Start of Extracted records
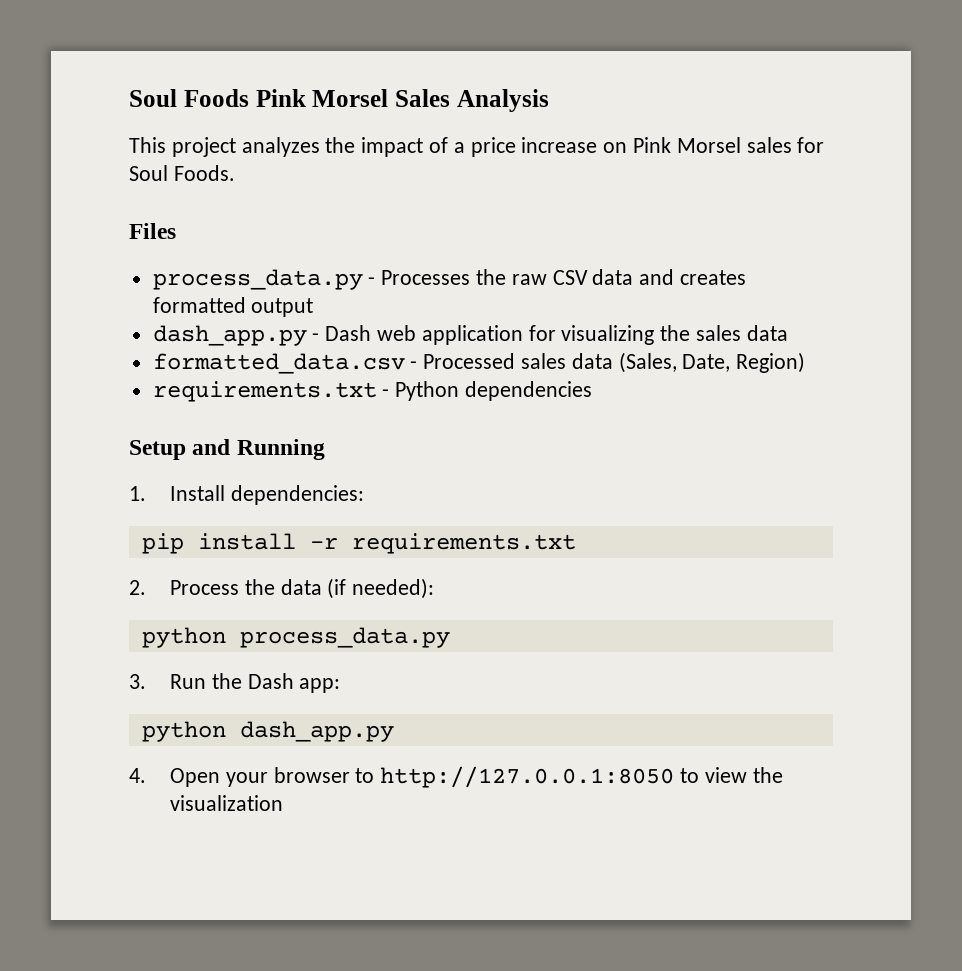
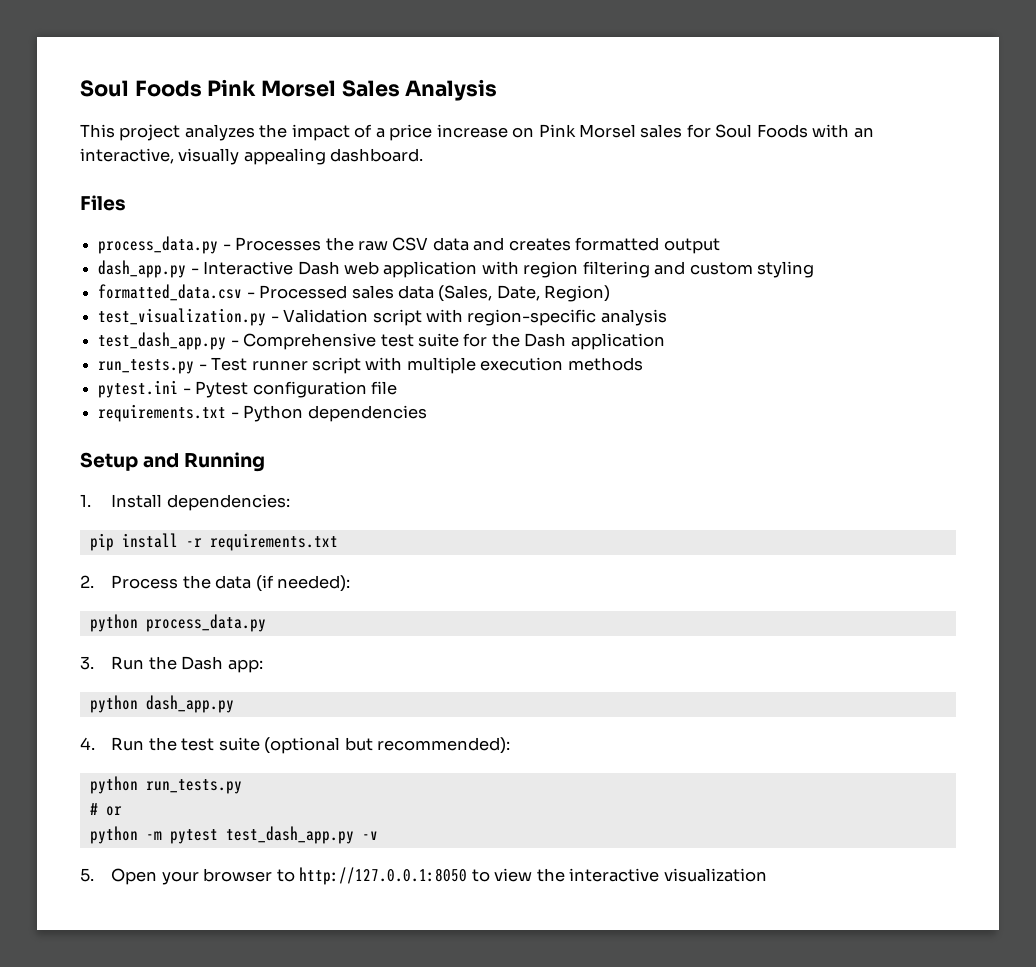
- This project analyzes the impact of a price increase on Pink Morsel sales for Soul Foods.
+ This project analyzes the impact of a price increase on Pink Morsel sales for Soul Foods with an interactive, visually appealing dashboard.
- dash_app.py - Dash web application for visualizing the sales data
+ dash_app.py - Interactive Dash web application with region filtering and custom styling
+ test_visualization.py - Validation script with region-specific analysis
+ test_dash_app.py - Comprehensive test suite for the Dash application
+ run_tests.py - Test runner script with multiple execution methods
+ pytest.ini - Pytest configuration file
- 4. Open your browser to http://127.0.0.1:8050 to view the visualization
+ 4. Run the test suite (optional but recommended):
+ python run_tests.py
+ # or
+ python -m pytest test_dash_app.py -v
+ 5. Open your browser to http://127.0.0.1:8050 to view the interactive visualization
End of Extracted records
**Exercise goal:** Which of the lines above contain "region"? Return them all.

**Solution to the exercise:**
+ dash_app.py - Interactive Dash web application with region filtering and custom styling
+ test_visualization.py - Validation script with region-specific analysis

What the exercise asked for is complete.